José Carlos Teixeira is a former fellow at the Akademie Schloss Solitude (Stuttgart), in Film/Video/New Media. He completed an MFA at the University of California Los Angeles (UCLA), after having studied at the New York University (NYU), and in Bilbao, Basque Country (UPV). He got a BFA from the School of Fine Arts at the University of Porto (Portugal). His interdisciplinary work is mainly focused on video, photo, text, installation, and performance. It explores concepts of identity, otherness, language, boundary, exile, and displacement. Collaboration and participation are key elements in Teixeira’s work. So far, he has been involved in several exhibitions, festivals, and screenings both in Europe (Portugal, Spain, France, Belgium, Germany, Scotland, Sweden, Russia, Lithuania, and Cyprus) and in the USA (New York, Los Angeles, Boston, Atlanta, Detroit, Tucson, among others), as well as in Singapore, Brazil, Chile, Mozambique, Angola, and Cape Verde. His video work has been shown in venues such as the Hammer Museum, LACE and Armory Center for the Arts (Los Angeles), Art Interactive (Boston), Museum of the City of New York (New York), Le Grand Halle de La Villete (Paris), Württembergischer Kunstverein (Stuttgart), National Center for Contemporary Arts (Moscow), M. K. Čiurlionis National Museum (Kaunas), and Museu da Electricidade, Museu da Cidade, Fundação Carmona e Costa, and Fundação Calouste Gulbenkian (Lisbon). Teixeira has been awarded several awards and grants, he is represented by Galeria Presença, and worked up to now as Assistant Professor of Video at ESAD, an Art and Design Institute (Portugal).

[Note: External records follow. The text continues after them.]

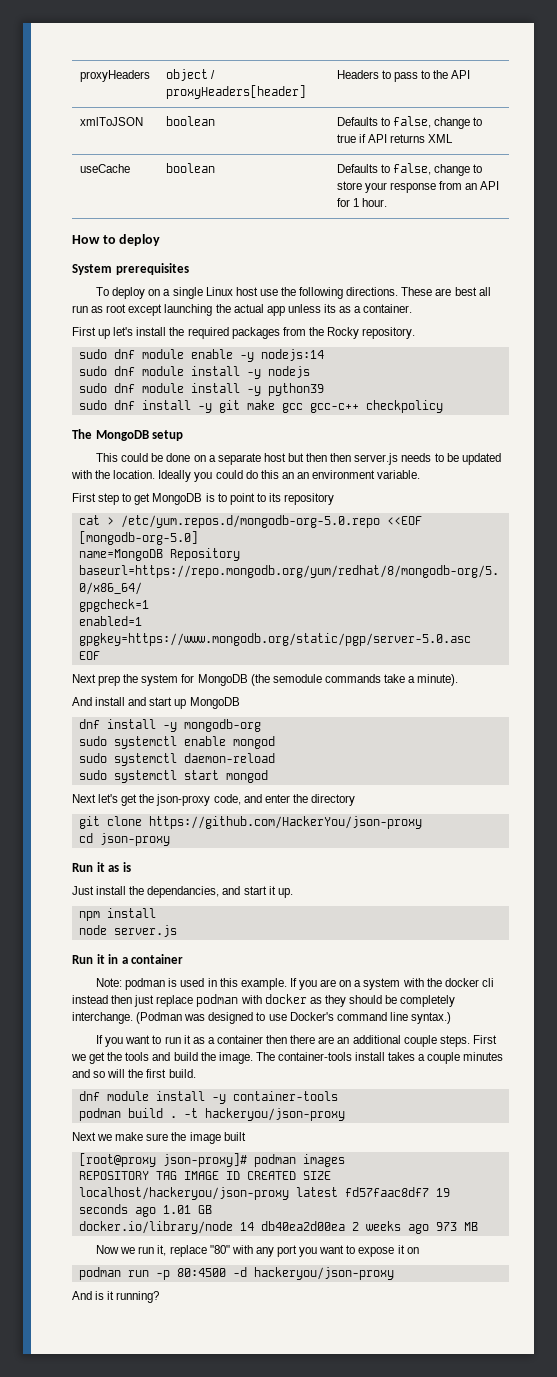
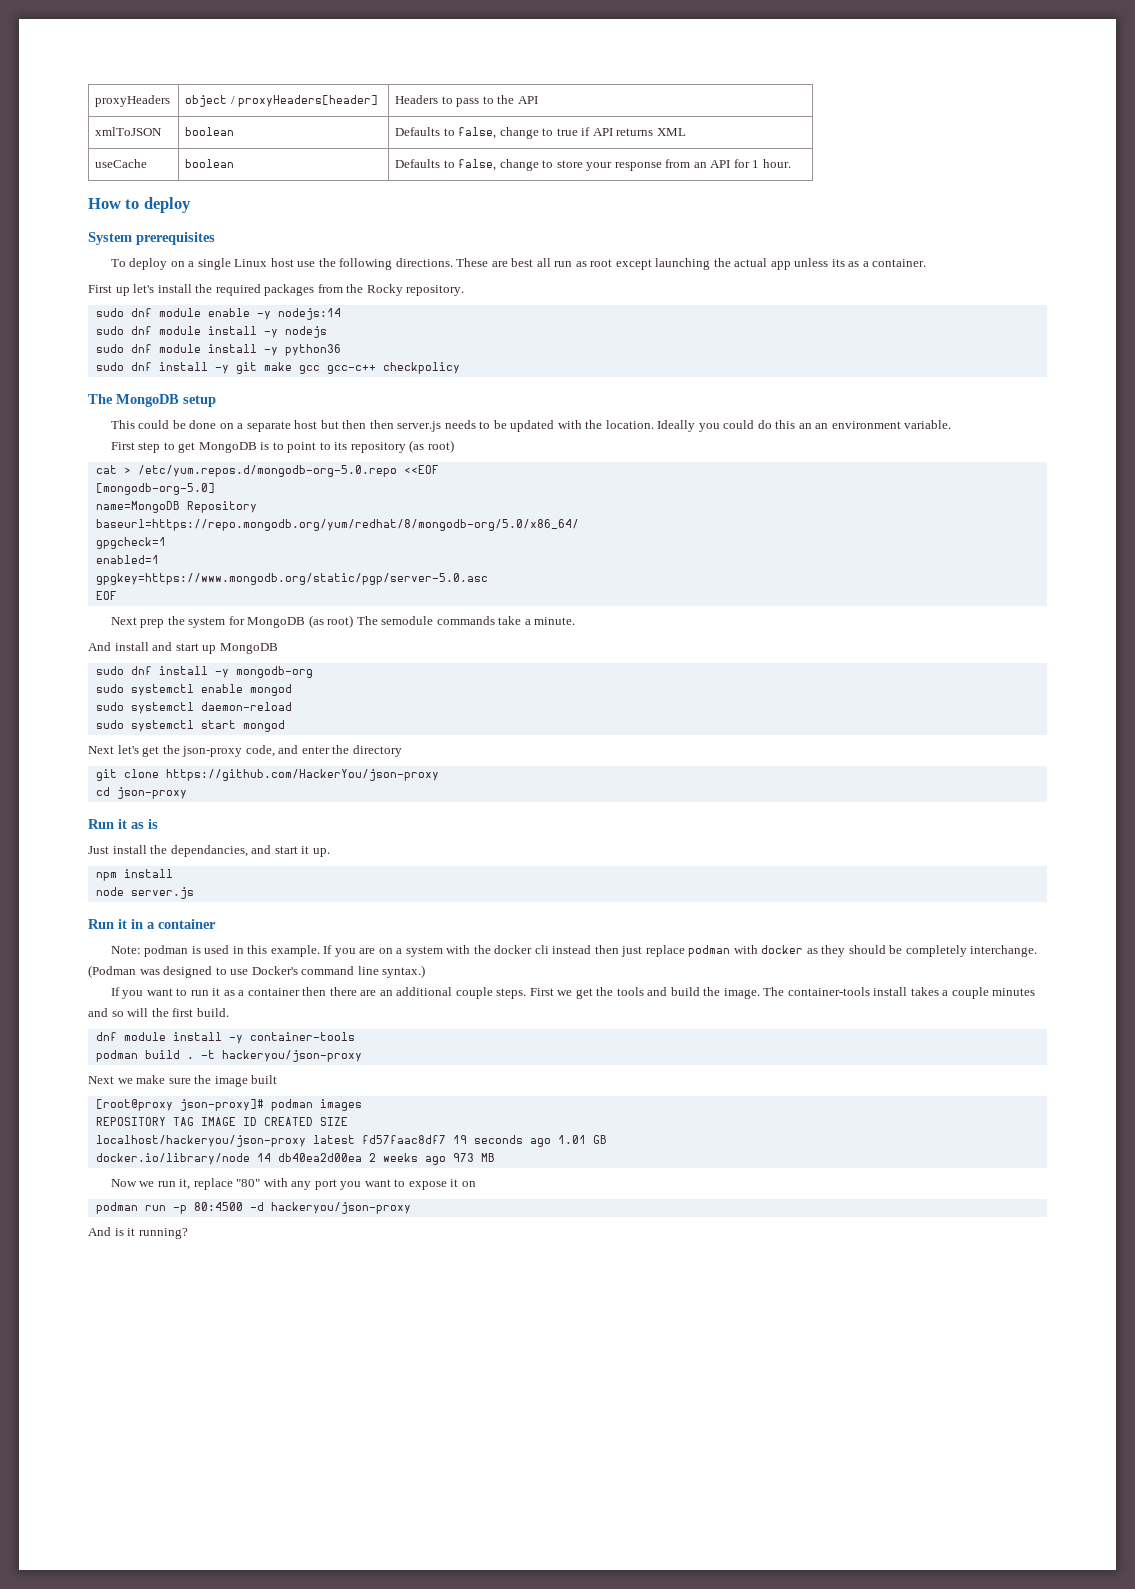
- sudo dnf module install -y python39
+ sudo dnf module install -y python36
- First step to get MongoDB is to point to its repository
+ First step to get MongoDB is to point to its repository (as root)
- Next prep the system for MongoDB (the semodule commands take a minute).
+ Next prep the system for MongoDB (as root) The semodule commands take a minute.
- dnf install -y mongodb-org
+ sudo dnf install -y mongodb-org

Jonathan Thomas is a two-time alumnus of the Whitney Museum’s Independent Study Program, has an MA in Comparative Studies in Discourse and Society from the University of Minnesota, and teaches at the Minneapolis College of Art and Design.  He has contributed writings to October, Art Journal, caa.reviews, Contemporary Literary Criticism, and is currently the 2010-11 visiting critic and catalogue writer for the Jerome Foundation.  In addition to exhibiting artworks at venues such as Art in General and the Chelsea Art Museum, he has curated exhibitions for Midway Contemporary Art (Minneapolis), and Marginal Utility (Philadelphia).

Jason Underhill, (b. 1982 in Los Angeles) Jason’s videos have been screened and exhibited internationally in the U.S. and Europe, at venues including The Hayward Gallery, London, Sala Rekalde, Bilbao, Dan Graham Gallery, Los Angeles, and Landmark at Bergen Kunsthall, Bergen, Norway. This past November, his film Universal City was screened at the ICA, London, part of Against Gravity, curated by Catherine Borra. In 2008, Jason’s film JESSIE LIVES was selected for Bloomberg’s New Contemporaries, an annual traveling exhibition of emerging artists in the UK. Jason received his MFA from Goldsmiths, University of London in 2009 and his BFA from CalArts in 2005. He lives and works in Los Angeles.